# Lanyard vs. Flipline?



## DeanBrown3D (Jul 16, 2006)

What's the usage difference between a lanyard and a flipline?

Here's what I mean:


http://store.baileys-online.com/cgi...ion/co=yes/sf=category/se=188/op=eq/ml=5.html

Thanks!

Dean


----------



## Treeman67 (Jul 16, 2006)

DeanBrown3D said:


> What's the usage difference between a lanyard and a flipline?
> 
> Here's what I mean:
> 
> ...


 hey Dean,
i check your profile , are you software engineer?? why are you so interested about climber gear or do you really wanted be climber. this is not a dream careers, it blood thing that grow in desire into professions into involved in arborist industry once you put foot in as groundperson and not as part time logger..
this profession is not for everyone.you needed some training and /or get educated, this is for your own goods and stay alive.
Treeman67


----------



## DeanBrown3D (Jul 17, 2006)

Because if I stay in my current job without anything else I'm going to go crazy and/or die of a heart attack when I am 50 through lack of exercise. I've been doing tree work for a couple of years now for my neighbors, and I love every second of it, but now I am at the point that I either need a bucket truck or start climbing. So no, I don't need the money, I do it because I like it, and that's a good enough reason for me.

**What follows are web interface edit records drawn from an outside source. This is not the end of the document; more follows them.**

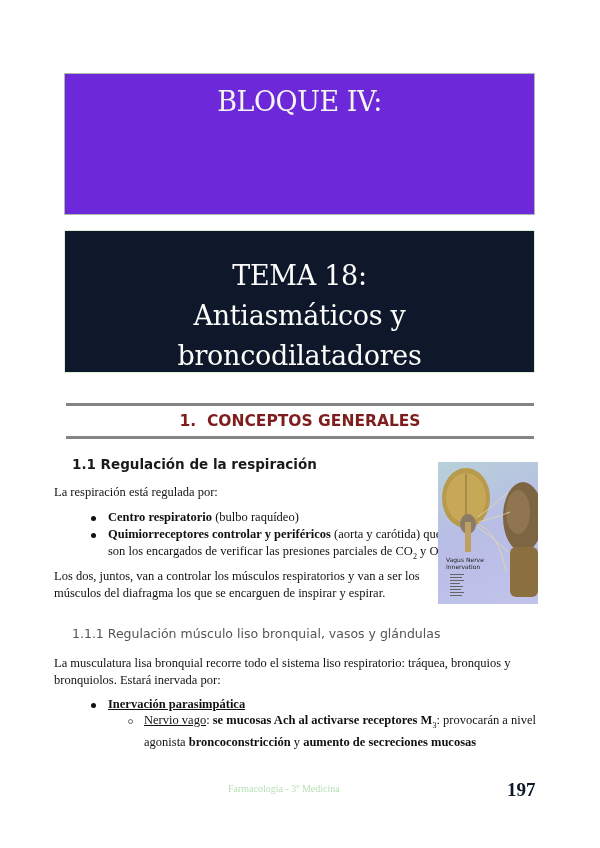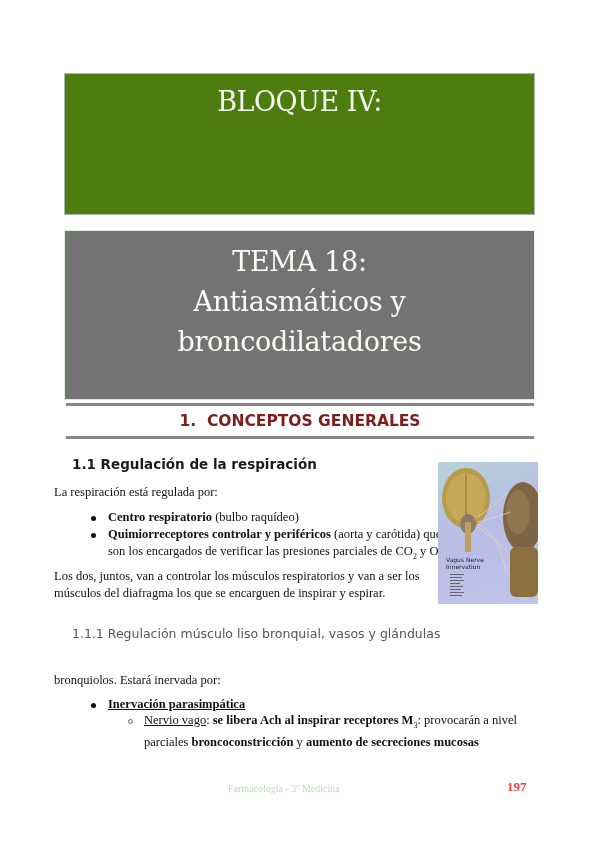"BLOQUE IV:" .block-header { background: #4d7c0f -> #6d28d9 }
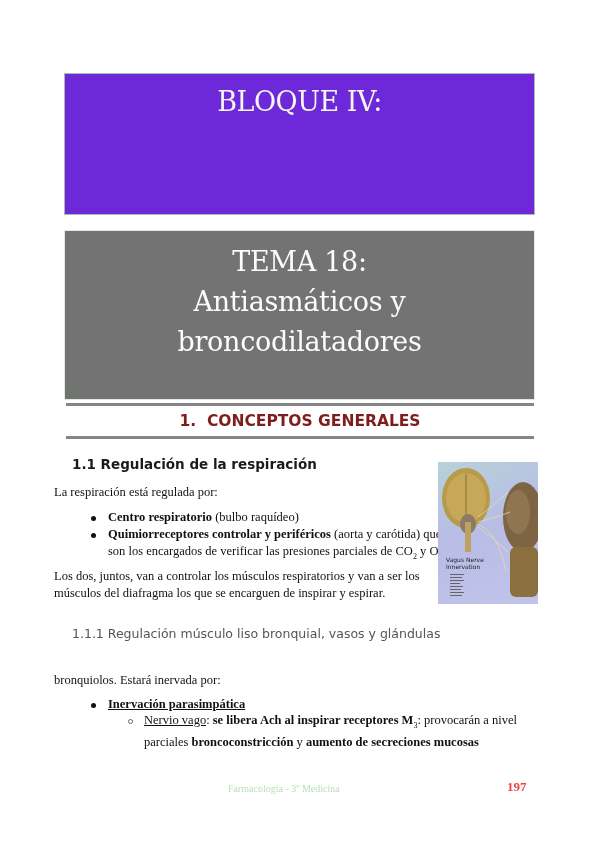"TEMA 18:" .tema-header { background: #737373 -> #0f172a; height: 170px -> 143px; padding-top: 11px -> 25px }
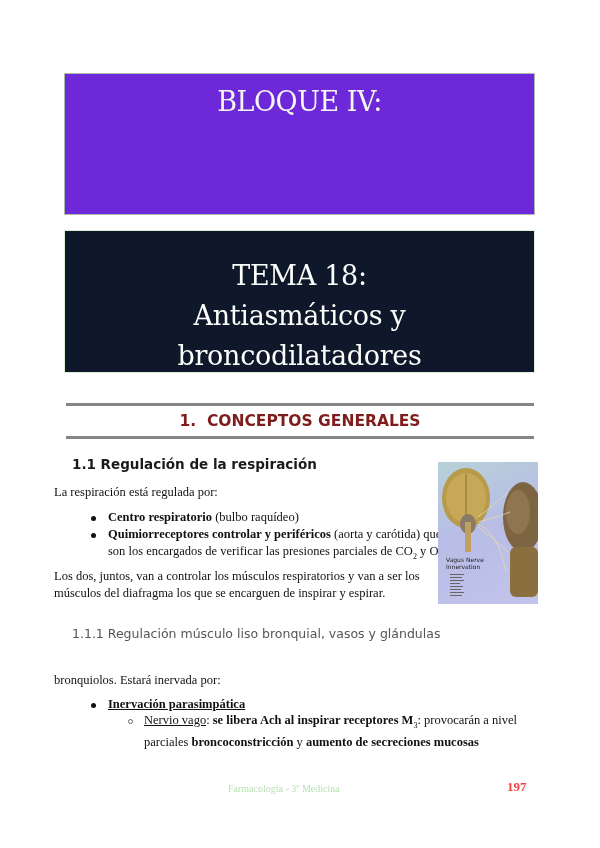"La musculatura lisa bronquial recorre" span { html: none -> <span>La musculatura lisa bronquial recorre todo el sistema liso respiratorio: tráquea, bronquios y</span> }
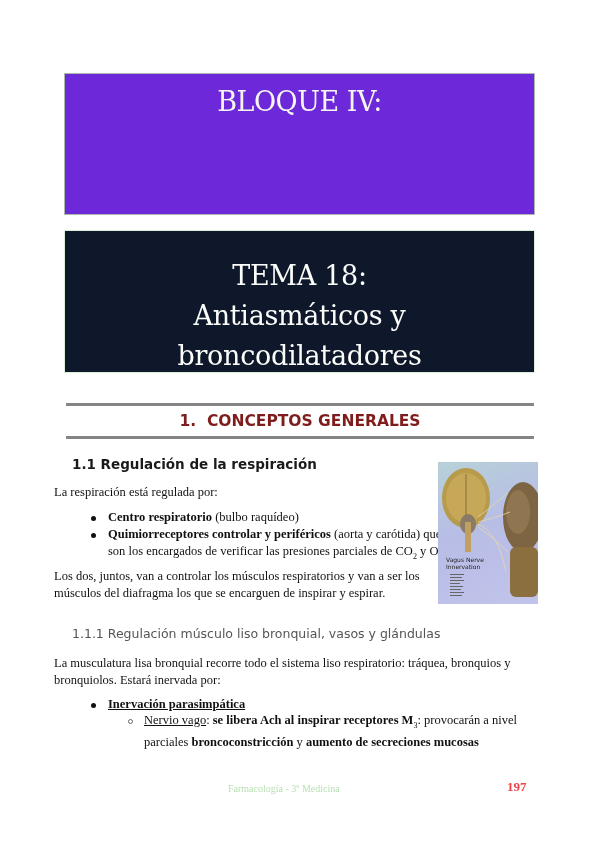"se libera Ach al inspirar" b { text: libera Ach al inspirar -> mucosas Ach al activarse }
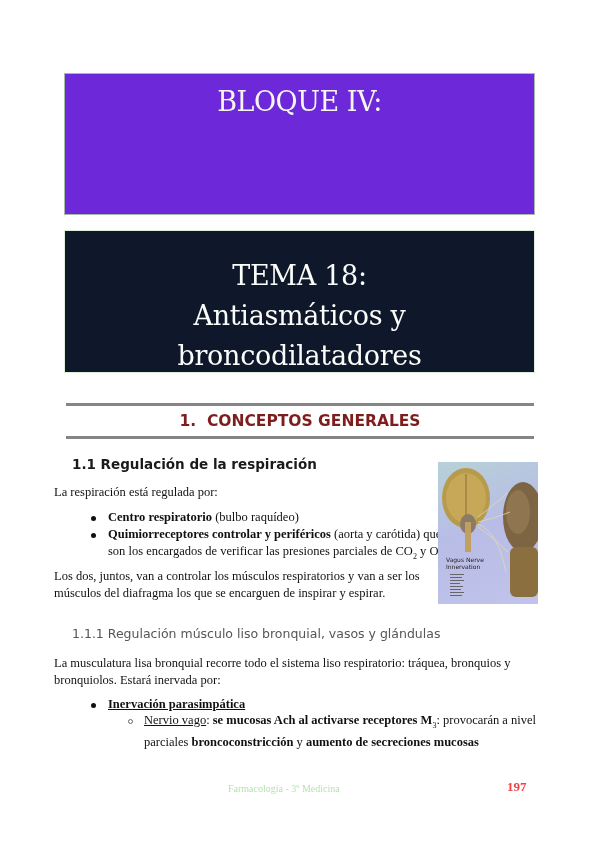"parciales" span { text: parciales -> agonista }
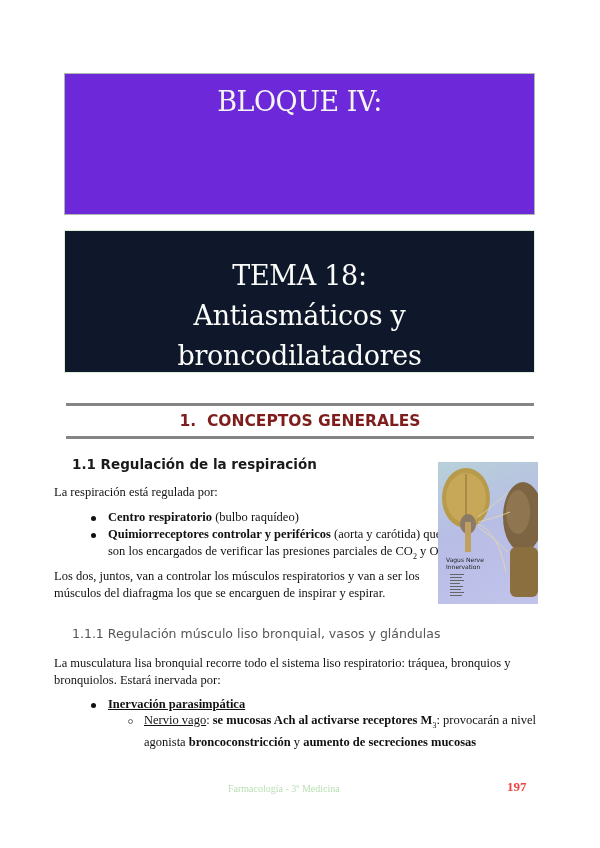"197" .footer-right { color: #ef4444 -> #0f172a; font-size: 13px -> 19px }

Gonna answer the question now?


----------



## mattmann1972 (Jul 17, 2006)

Flipline doesnt have the gibbs?

If you are going to climb you need to learn to climb W/O hooks. A Lanard/flipline/scarestrap is nessasary to tie in to a tree while you set you new rope position. Keep it simple. Dont get the gear unless you know how to climb W/O them. Learn the basics good saddle, good rope, good instructor!!!!!


----------



## Kneejerk Bombas (Jul 17, 2006)

mattmann1972 said:


> If you are going to climb you need to learn to climb W/O hooks. A Lanard/flipline/scarestrap is nessasary to tie in to a tree while you set you new rope position. Keep it simple. Dont get the gear unless you know how to climb W/O them. Learn the basics good saddle, good rope, good instructor!!!!!


What he said. Learn how to climb spikeless first. Work on trimming, then advance to removals.Start with easy trims, on trees with branches all the way to the ground, where you can trim the deadwood out with a handsaw. Stay tied in, learn to tie a good hitch and how to use it.
Once you are confident and trust hanging on your ropes, then move on to the advanced stuff. Get a copy of the Tree Climbers Companion.
To answer your question, a flip line and lanyard are interchangeable, but typically, a flip line has a steel core or is made of thicker, stiffer line. The idea is that its easier to flip up the back side of the tree. Lanyards like this are more common out west where they climb the really big diameter trees.
For the trees most arborists climb, 11 or 12 mm line is most commonly used.
If you spend some time learning a good hitch, you can set up your lanyard exactly the same as your climbing line. The only difference is length and maybe rope color. 
A good hitch works much better than any of the mechanical ascenders you see in the catalogs. I like the VT, but there are many others that work well. A search of VT should get some good dialog and pictures.


----------



## xtremetrees (Jul 17, 2006)

I really hate being the bearer of bad news but....
Most C.A.'s do spike their trims. In my area I have found that 4 out of 5 do spike their trims its simply alot faster = more profit. Thats why your in business to make money .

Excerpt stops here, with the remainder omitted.